Exercise directions
In the material below, the lines from the one containing "powerful iOS project" through the one containing "- Built using" are to be given again exactly, ends included, and no others.

* * *

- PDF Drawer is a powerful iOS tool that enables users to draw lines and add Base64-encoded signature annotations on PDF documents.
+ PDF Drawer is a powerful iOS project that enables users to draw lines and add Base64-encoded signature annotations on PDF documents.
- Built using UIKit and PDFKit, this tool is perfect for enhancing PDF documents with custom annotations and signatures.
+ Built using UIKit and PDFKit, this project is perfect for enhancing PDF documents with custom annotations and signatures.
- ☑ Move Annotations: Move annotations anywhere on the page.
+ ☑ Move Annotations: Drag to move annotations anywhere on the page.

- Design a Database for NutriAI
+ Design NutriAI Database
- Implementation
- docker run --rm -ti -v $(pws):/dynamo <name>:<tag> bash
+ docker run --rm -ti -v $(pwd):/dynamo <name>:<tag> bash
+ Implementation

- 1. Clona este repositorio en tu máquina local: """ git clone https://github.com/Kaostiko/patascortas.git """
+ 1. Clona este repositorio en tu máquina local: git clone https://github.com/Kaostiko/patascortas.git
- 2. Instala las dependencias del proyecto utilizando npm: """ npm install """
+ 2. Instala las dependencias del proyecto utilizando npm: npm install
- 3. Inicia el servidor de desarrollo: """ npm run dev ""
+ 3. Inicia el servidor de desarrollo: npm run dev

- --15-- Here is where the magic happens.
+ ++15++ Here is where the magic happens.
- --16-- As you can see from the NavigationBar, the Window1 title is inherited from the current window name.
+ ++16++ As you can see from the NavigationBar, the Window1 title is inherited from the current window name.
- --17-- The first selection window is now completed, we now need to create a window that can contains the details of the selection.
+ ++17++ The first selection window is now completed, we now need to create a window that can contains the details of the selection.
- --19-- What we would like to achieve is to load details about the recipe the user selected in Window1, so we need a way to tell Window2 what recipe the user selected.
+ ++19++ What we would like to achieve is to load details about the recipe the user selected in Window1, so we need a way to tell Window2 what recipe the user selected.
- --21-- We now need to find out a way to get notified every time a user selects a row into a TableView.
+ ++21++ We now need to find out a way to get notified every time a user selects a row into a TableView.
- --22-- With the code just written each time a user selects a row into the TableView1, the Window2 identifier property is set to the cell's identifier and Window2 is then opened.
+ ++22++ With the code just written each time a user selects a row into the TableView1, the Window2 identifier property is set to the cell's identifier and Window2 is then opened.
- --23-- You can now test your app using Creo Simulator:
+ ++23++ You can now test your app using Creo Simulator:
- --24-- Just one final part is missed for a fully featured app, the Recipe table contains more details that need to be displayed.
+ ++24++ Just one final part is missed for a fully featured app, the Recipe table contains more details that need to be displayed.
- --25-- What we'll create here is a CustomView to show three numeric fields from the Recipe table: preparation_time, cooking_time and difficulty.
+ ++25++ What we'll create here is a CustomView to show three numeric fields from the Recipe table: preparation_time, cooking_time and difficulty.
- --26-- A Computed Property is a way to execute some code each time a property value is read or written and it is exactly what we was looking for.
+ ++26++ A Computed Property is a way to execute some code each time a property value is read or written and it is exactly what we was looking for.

* * *

Solution to this task
+ PDF Drawer is a powerful iOS project that enables users to draw lines and add Base64-encoded signature annotations on PDF documents.
- Built using UIKit and PDFKit, this tool is perfect for enhancing PDF documents with custom annotations and signatures.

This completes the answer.